#### Provided information ####

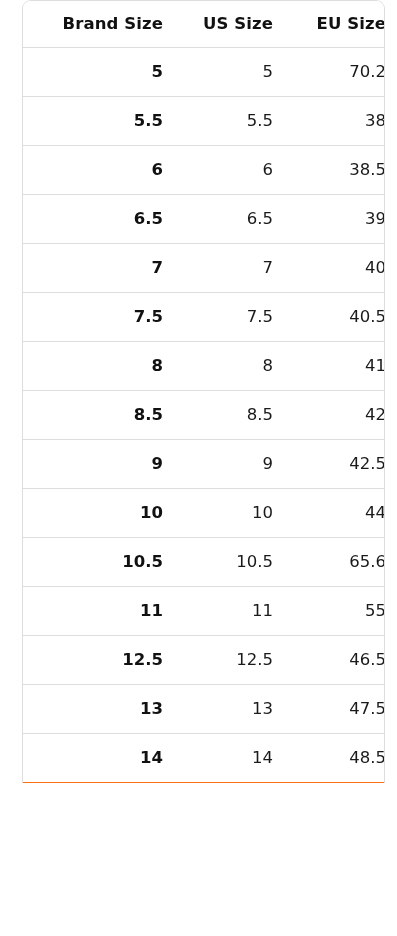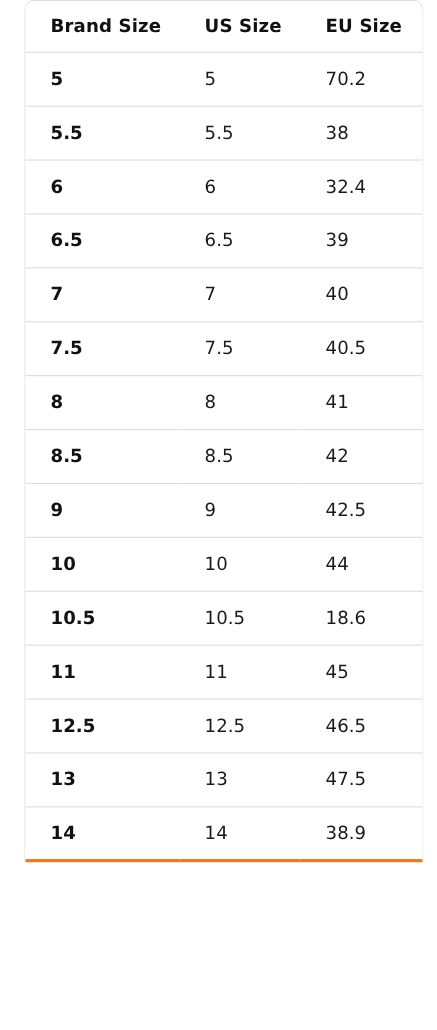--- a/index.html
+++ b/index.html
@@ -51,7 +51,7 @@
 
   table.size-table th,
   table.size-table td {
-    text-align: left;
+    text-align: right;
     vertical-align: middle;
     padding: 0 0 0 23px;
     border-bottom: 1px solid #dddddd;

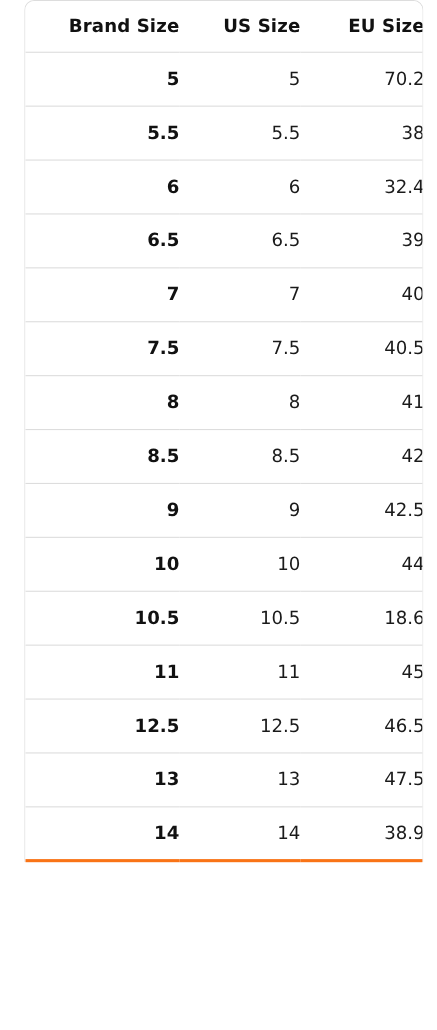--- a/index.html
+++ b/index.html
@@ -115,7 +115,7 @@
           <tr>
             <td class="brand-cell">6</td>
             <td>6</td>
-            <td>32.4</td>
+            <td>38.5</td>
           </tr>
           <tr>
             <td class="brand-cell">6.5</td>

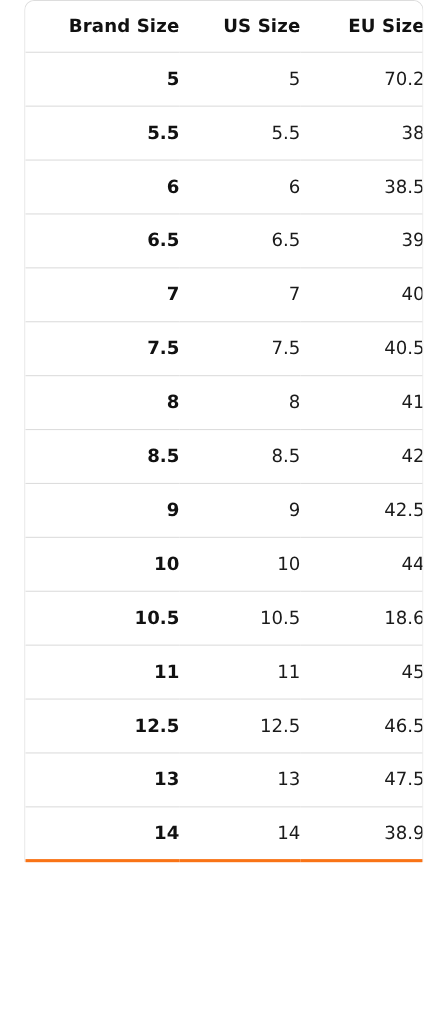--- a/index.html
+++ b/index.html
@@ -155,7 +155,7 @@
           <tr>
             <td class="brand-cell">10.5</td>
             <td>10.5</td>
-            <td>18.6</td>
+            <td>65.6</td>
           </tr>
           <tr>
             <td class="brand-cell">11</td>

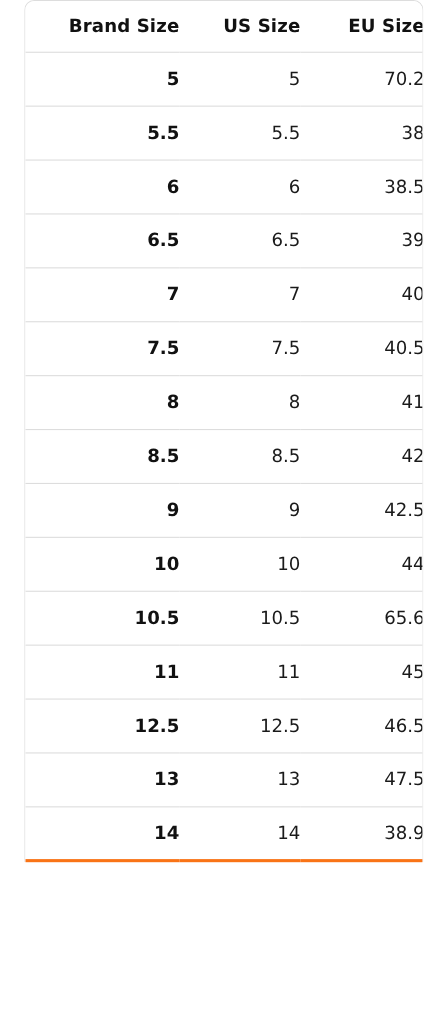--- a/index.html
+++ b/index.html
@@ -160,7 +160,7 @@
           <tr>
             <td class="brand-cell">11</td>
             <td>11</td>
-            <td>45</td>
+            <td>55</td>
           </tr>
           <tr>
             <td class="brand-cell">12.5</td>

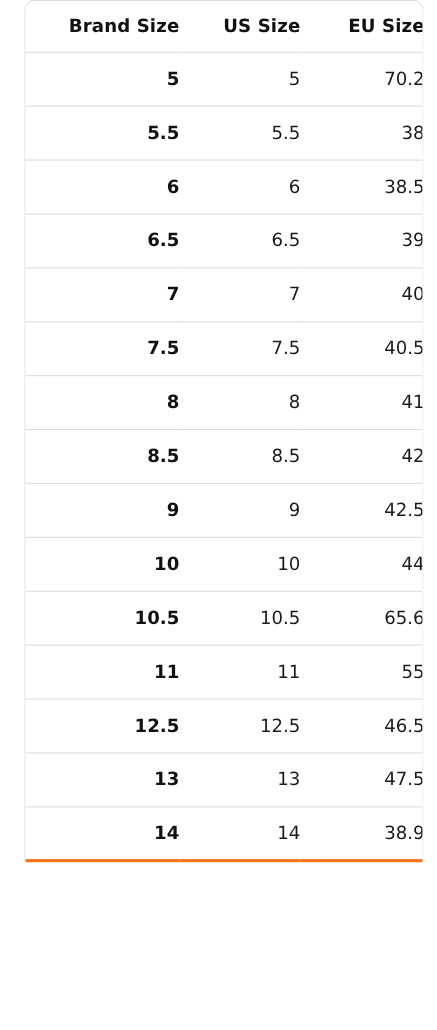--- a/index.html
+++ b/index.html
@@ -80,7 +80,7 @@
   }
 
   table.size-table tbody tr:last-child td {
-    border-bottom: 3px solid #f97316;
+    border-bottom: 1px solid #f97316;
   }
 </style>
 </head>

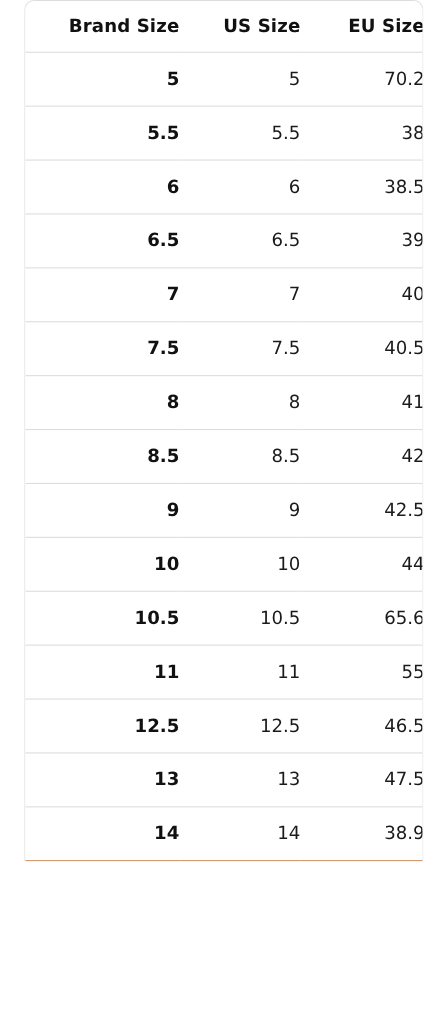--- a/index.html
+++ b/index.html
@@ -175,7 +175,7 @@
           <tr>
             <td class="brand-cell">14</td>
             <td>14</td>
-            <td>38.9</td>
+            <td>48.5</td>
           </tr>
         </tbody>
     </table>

####

Select every line in the material above where the string "align" occurs, and copy it.

== Solution for this task ==
-    text-align: left;
+    text-align: right;
     vertical-align: middle;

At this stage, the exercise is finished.